### Work instruction
Find the word "note" in the records below. List each line containing it.

[Records supplied — start]

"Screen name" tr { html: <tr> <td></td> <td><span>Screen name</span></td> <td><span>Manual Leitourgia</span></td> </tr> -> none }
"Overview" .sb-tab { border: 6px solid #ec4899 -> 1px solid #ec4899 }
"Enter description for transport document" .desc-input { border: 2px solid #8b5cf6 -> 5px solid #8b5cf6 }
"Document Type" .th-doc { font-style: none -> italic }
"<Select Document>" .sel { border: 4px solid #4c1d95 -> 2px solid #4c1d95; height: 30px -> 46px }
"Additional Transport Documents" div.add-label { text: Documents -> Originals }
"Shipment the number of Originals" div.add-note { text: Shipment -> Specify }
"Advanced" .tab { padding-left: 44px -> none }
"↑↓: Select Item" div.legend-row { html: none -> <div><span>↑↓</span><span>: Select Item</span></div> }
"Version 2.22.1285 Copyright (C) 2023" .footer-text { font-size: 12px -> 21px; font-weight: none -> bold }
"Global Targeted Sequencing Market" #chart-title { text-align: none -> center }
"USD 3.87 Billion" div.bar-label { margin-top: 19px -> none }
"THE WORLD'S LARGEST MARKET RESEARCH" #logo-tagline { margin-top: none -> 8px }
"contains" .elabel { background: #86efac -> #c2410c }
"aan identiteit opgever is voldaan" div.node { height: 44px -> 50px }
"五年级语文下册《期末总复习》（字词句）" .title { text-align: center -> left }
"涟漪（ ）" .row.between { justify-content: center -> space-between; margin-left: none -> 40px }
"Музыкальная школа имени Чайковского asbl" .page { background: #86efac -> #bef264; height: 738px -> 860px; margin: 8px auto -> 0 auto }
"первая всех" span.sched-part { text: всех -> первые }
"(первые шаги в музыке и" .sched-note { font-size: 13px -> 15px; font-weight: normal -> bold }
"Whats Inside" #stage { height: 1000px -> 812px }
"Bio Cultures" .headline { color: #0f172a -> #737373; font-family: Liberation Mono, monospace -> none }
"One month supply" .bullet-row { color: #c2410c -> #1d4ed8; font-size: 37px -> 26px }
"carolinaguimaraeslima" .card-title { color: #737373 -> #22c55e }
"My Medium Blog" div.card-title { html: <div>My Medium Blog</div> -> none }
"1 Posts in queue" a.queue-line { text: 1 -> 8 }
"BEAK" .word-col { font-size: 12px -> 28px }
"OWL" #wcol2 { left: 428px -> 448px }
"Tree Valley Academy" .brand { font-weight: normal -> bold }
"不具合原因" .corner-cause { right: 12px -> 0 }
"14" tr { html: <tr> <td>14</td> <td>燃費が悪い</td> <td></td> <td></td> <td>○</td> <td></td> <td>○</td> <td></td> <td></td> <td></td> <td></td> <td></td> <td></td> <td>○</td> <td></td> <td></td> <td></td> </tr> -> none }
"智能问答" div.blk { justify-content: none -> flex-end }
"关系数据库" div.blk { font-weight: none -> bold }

[Records supplied — finish]

### Answer section
"Shipment the number of Originals" div.add-note { text: Shipment -> Specify }
"(первые шаги в музыке и" .sched-note { font-size: 13px -> 15px; font-weight: normal -> bold }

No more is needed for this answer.